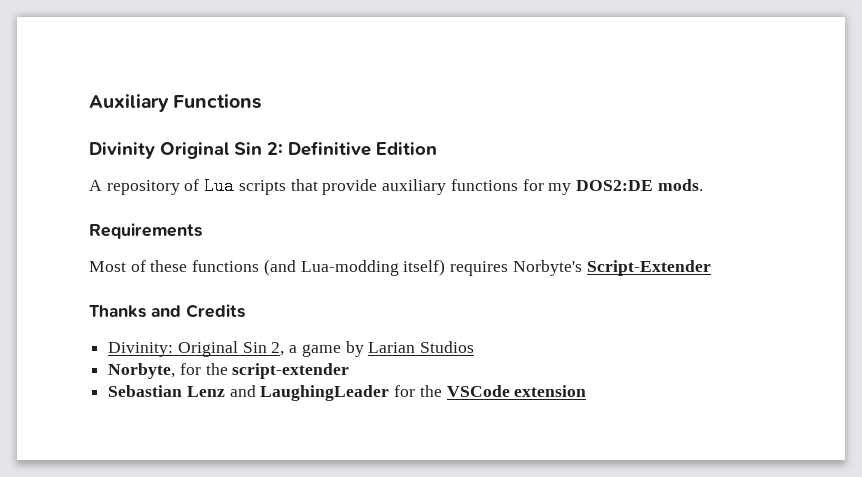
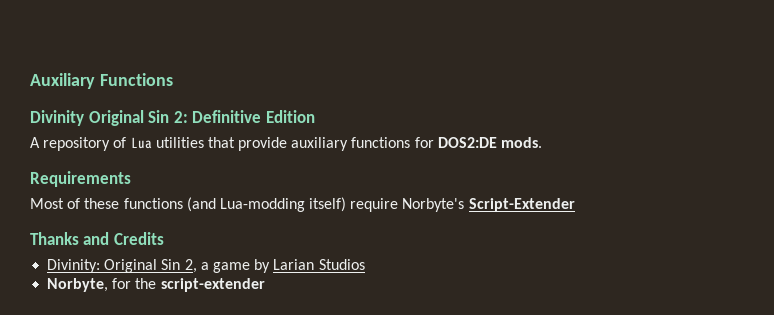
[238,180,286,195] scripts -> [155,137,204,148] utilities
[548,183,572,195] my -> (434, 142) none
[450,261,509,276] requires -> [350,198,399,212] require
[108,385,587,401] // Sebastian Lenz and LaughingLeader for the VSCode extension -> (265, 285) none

━━━━━━━━

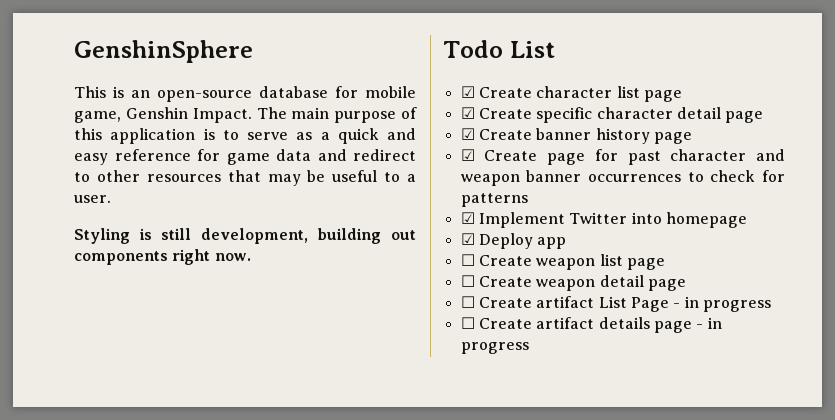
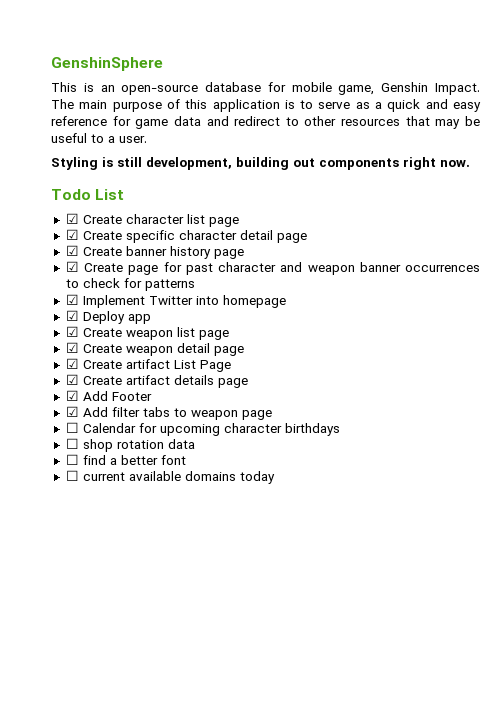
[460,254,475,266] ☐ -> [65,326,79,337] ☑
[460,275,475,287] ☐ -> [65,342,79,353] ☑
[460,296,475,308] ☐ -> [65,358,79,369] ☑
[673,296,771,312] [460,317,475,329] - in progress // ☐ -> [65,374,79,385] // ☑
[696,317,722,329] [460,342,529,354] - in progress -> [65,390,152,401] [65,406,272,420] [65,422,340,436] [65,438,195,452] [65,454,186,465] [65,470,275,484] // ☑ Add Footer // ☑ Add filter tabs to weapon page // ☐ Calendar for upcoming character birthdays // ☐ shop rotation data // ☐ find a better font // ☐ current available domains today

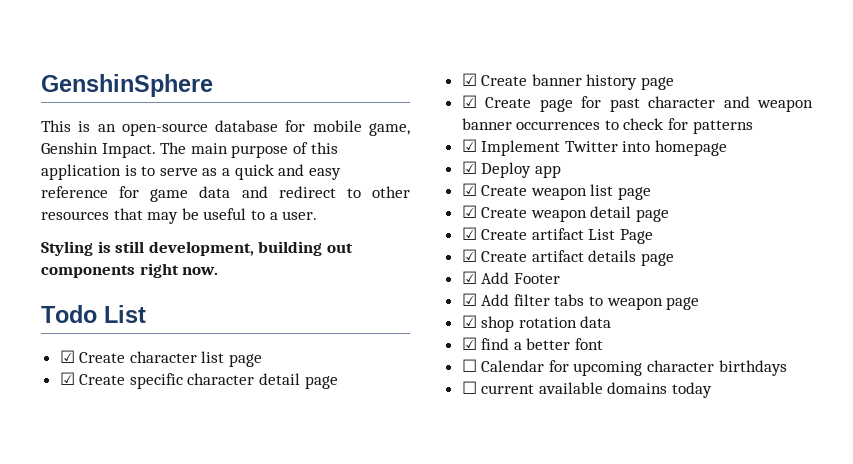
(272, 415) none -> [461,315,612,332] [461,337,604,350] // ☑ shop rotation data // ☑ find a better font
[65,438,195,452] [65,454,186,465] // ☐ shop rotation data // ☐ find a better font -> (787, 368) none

━━━━━━━━

• _DIRECTIONS_: The reply should hold the entries above from the line with "[696,317,722,329] [460,342,529,354] - in" to the line with "[65,438,195,452] [65,454,186,465] //", duplicated exactly, pictures excluded.

• _ANSWER SPACE_:
[696,317,722,329] [460,342,529,354] - in progress -> [65,390,152,401] [65,406,272,420] [65,422,340,436] [65,438,195,452] [65,454,186,465] [65,470,275,484] // ☑ Add Footer // ☑ Add filter tabs to weapon page // ☐ Calendar for upcoming character birthdays // ☐ shop rotation data // ☐ find a better font // ☐ current available domains today

(272, 415) none -> [461,315,612,332] [461,337,604,350] // ☑ shop rotation data // ☑ find a better font
[65,438,195,452] [65,454,186,465] // ☐ shop rotation data // ☐ find a better font -> (787, 368) none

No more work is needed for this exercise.